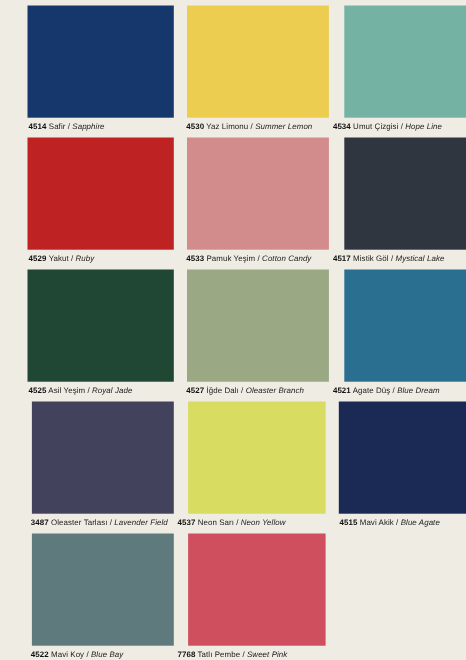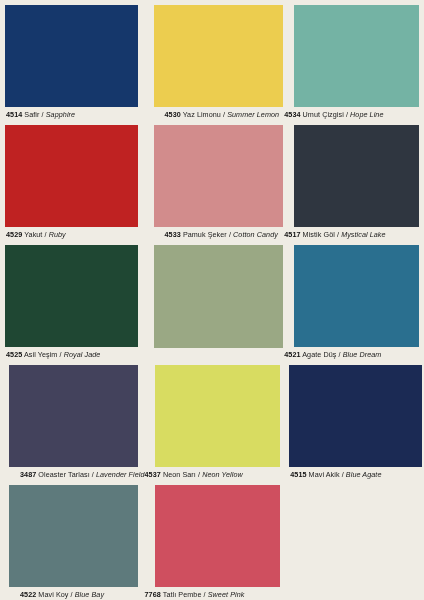"4514 Safir / Sapphire" #sheet { padding-left: none -> 20px }
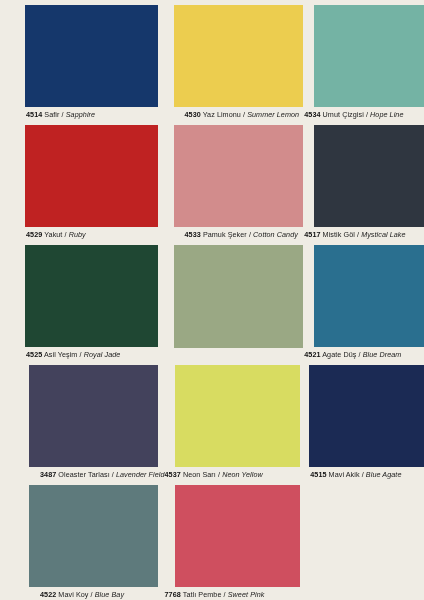"4530 Yaz Limonu / Summer" .cell.col1 .label { margin-left: 20px -> 8px }
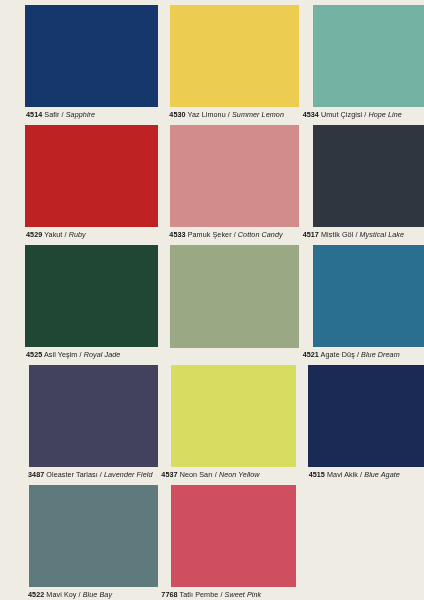"Pamuk Şeker" span.name-tr { text: Şeker -> Yeşim }
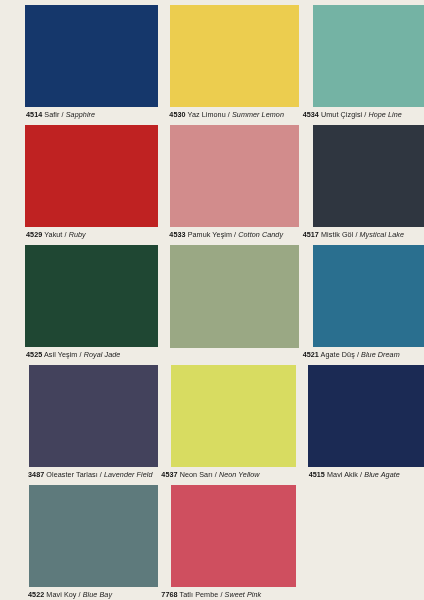"4527 İğde Dalı / Oleaster" div.label { html: none -> <div><span>4527</span> <span>İğde Dalı</span> <span>/</span> <span>Oleaster Branch</span></div> }
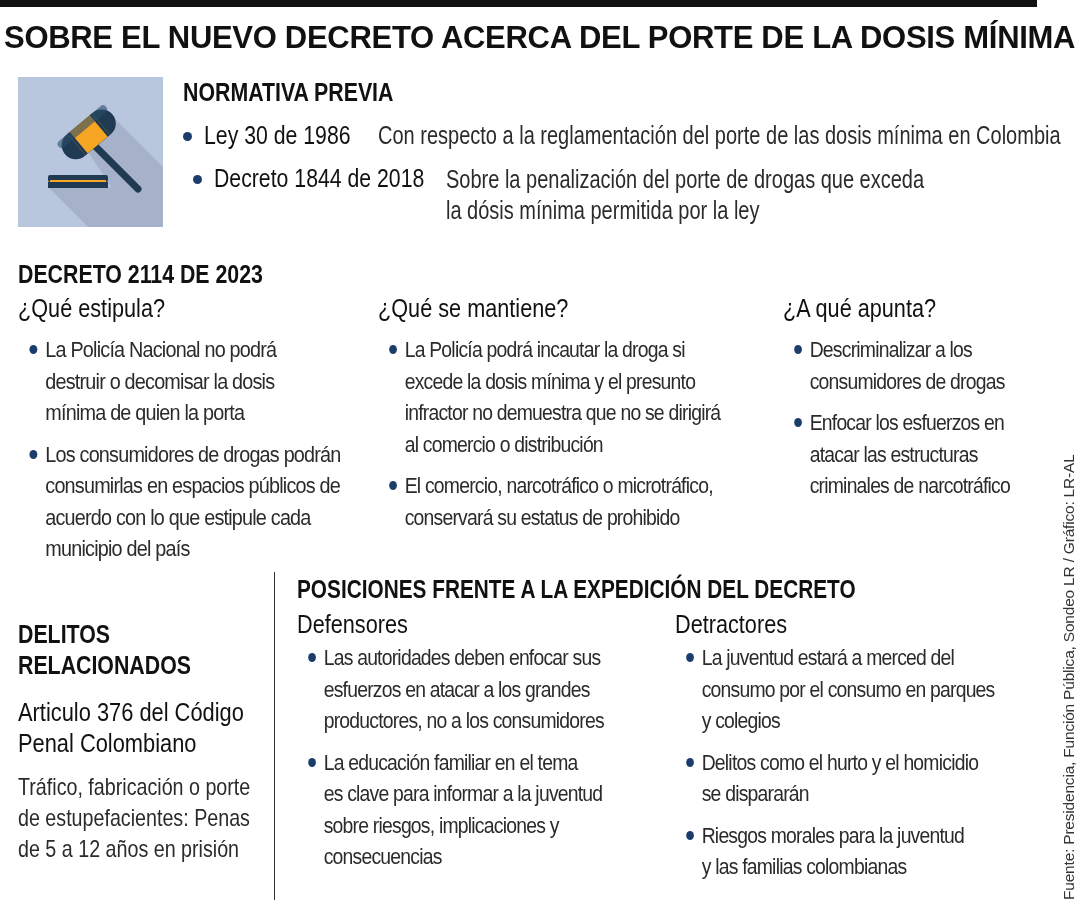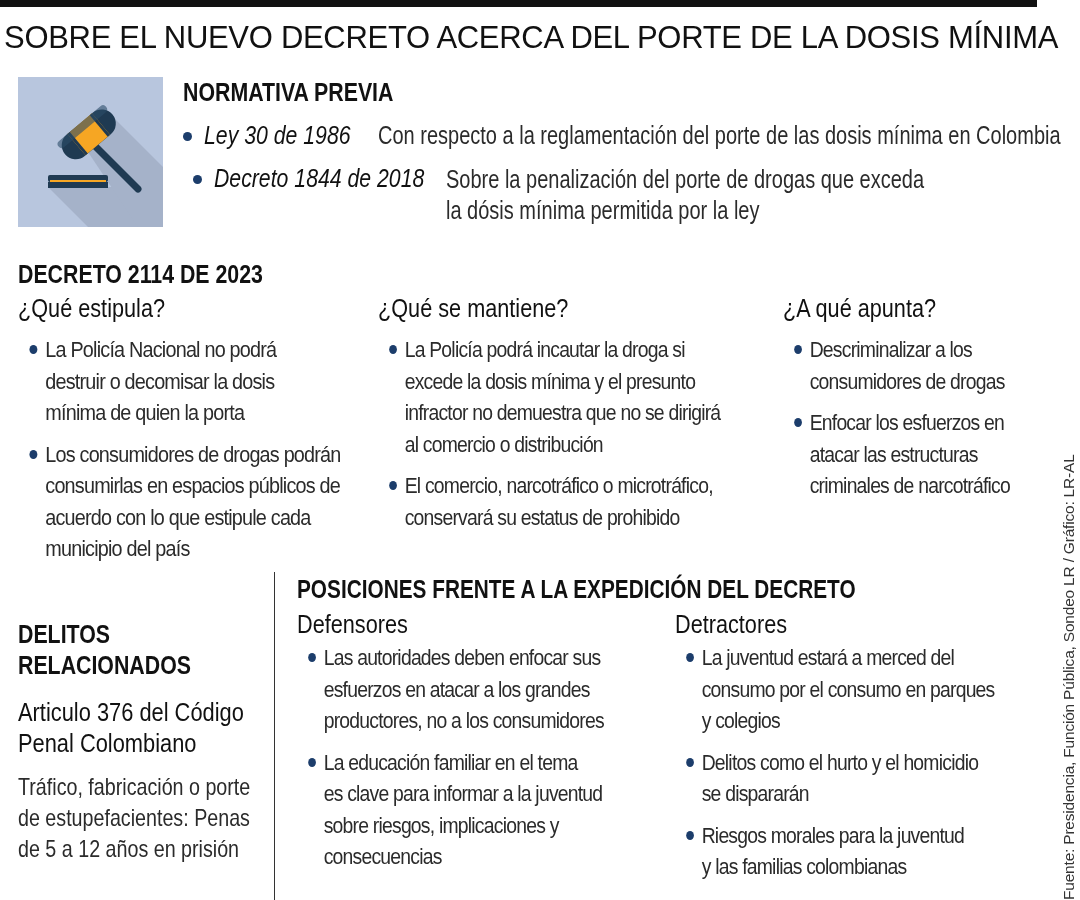"SOBRE EL NUEVO DECRETO ACERCA" .title { font-weight: normal -> bold }
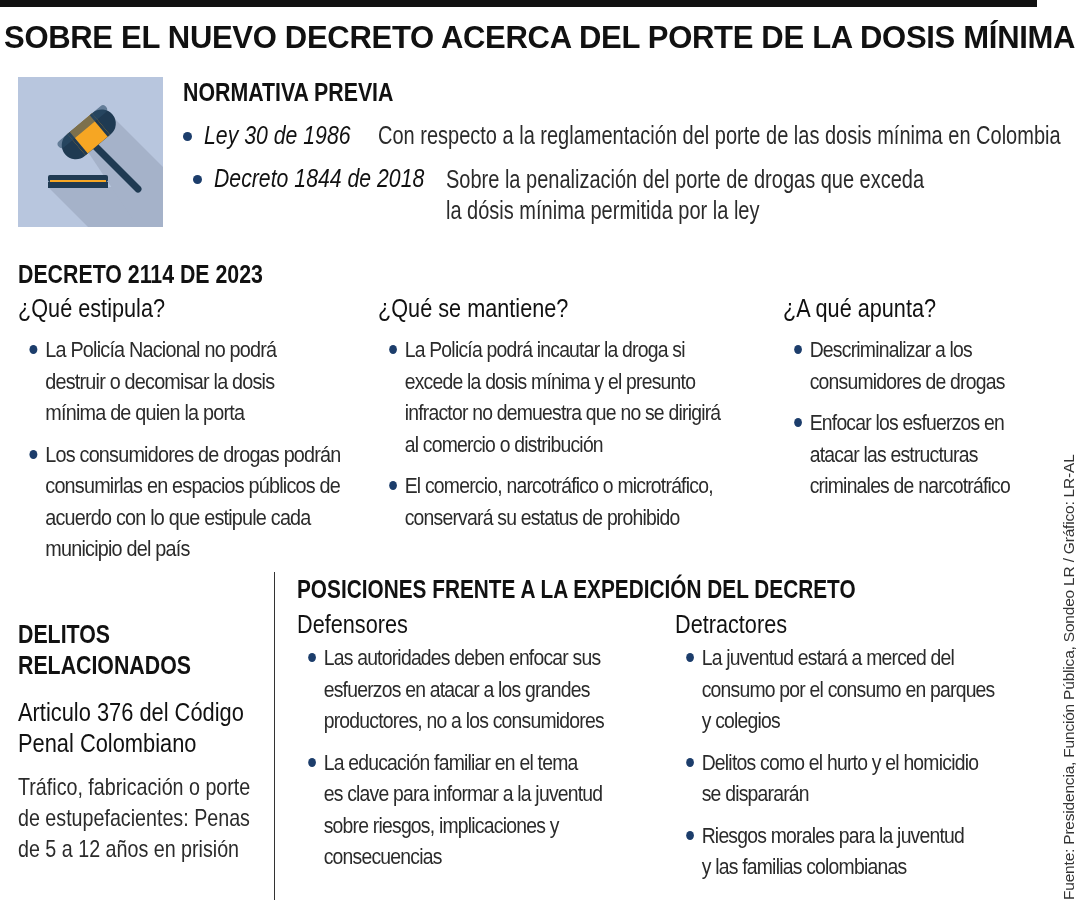"Ley 30 de 1986" .bullet-row { font-style: italic -> none }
- - - - -
EXERCISE: Since only the text is needed, retype the data above exactly and omit the pictures.

ANSWER TO THIS PROBLEM:
"4514 Safir / Sapphire" #sheet { padding-left: none -> 20px }
"4530 Yaz Limonu / Summer" .cell.col1 .label { margin-left: 20px -> 8px }
"Pamuk Şeker" span.name-tr { text: Şeker -> Yeşim }
"4527 İğde Dalı / Oleaster" div.label { html: none -> <div><span>4527</span> <span>İğde Dalı</span> <span>/</span> <span>Oleaster Branch</span></div> }
"SOBRE EL NUEVO DECRETO ACERCA" .title { font-weight: normal -> bold }
"Ley 30 de 1986" .bullet-row { font-style: italic -> none }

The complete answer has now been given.